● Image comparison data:

* * * * * * * * *

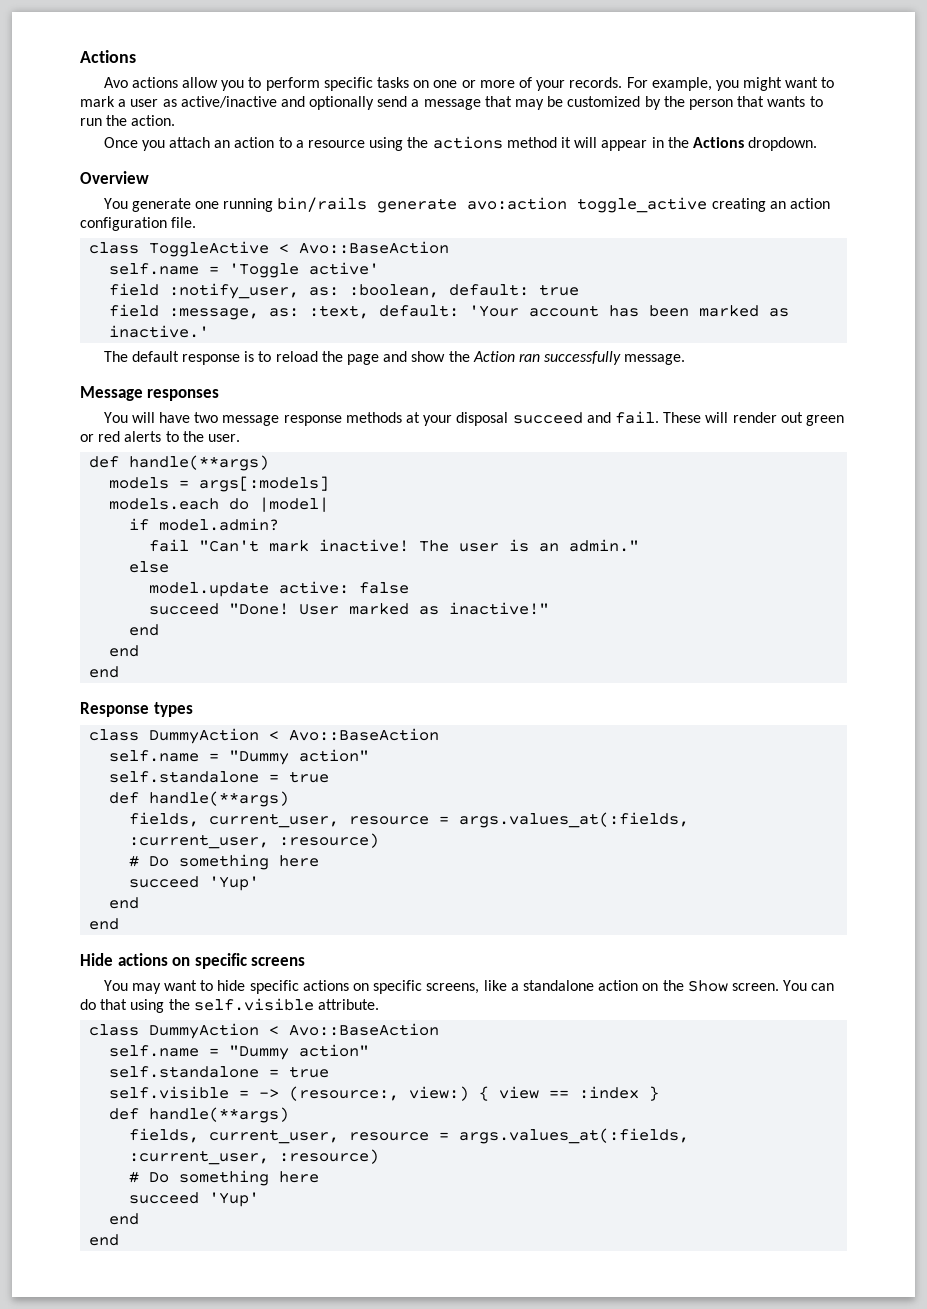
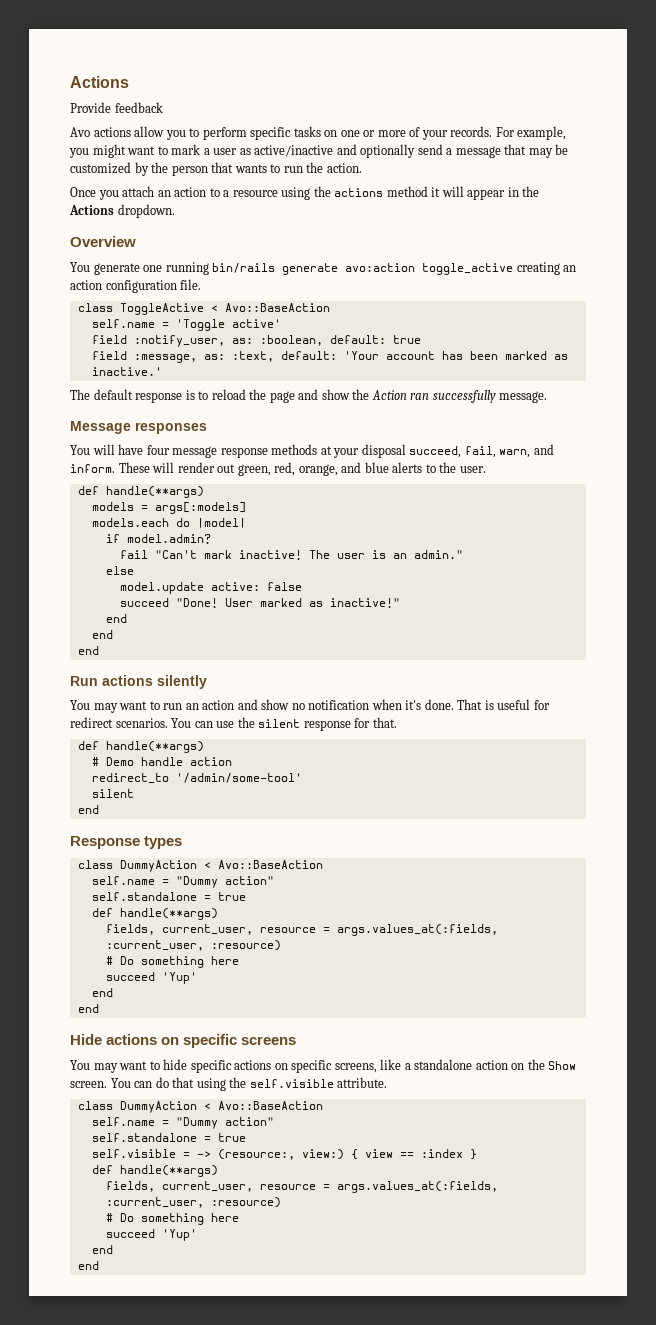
[80,50,136,63] Actions -> [70,76,129,88] [70,102,163,113] Actions // Provide feedback
[194,412,219,423] two -> [146,445,170,455] four
[512,411,844,426] [80,431,121,442] succeed and fail. These will render out green or red -> [409,444,554,458] [70,462,389,476] succeed, fail, warn, and inform. These will render out green, red, orange, and blue
(120, 672) none -> [70,675,207,689] [70,699,550,713] [70,717,397,731] [77,741,204,753] [91,757,232,766] [91,773,302,784] [91,789,134,798] [77,805,99,814] // Run actions silently // You may want to run an action and show no notification when it's done. That is useful for redirect scenarios. You can use the silent response for that. // def handle(**args) // # Demo handle action // redirect_to '/admin/some-tool' // silent // end

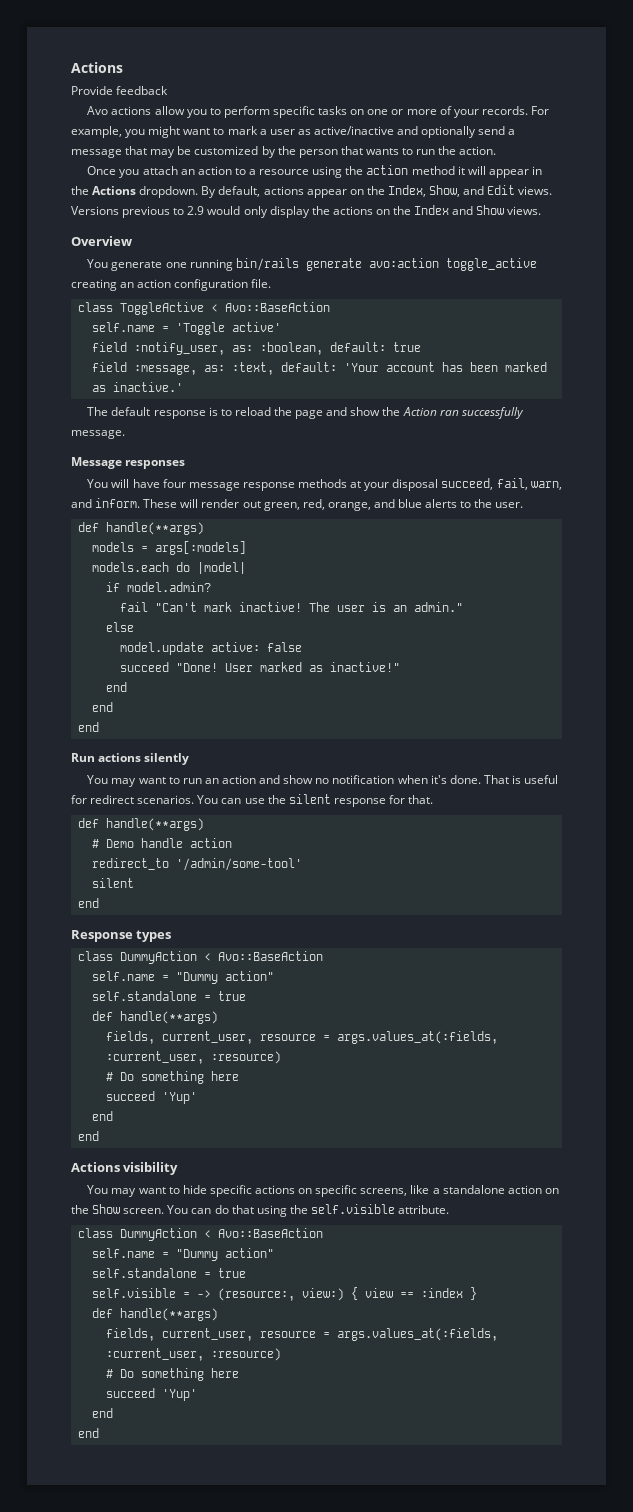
[334,188,384,197] actions -> [366,165,409,175] action
(175, 211) none -> [201,185,553,198] [71,205,542,218] By default, actions appear on the Index, Show, and Edit views. Versions previous to 2.9 would only display the actions on the Index and Show views.
[70,1034,297,1048] Hide actions on specific screens -> [71,1162,179,1175] Actions visibility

* * * * * * * * *

● Directions for this task: Quote only what lies between the first line of the records and the line containing "[512,411,844,426] [80,431,121,442] succeed", please, including both lines and excluding images.

● Answer for the task:
[80,50,136,63] Actions -> [70,76,129,88] [70,102,163,113] Actions // Provide feedback
[194,412,219,423] two -> [146,445,170,455] four
[512,411,844,426] [80,431,121,442] succeed and fail. These will render out green or red -> [409,444,554,458] [70,462,389,476] succeed, fail, warn, and inform. These will render out green, red, orange, and blue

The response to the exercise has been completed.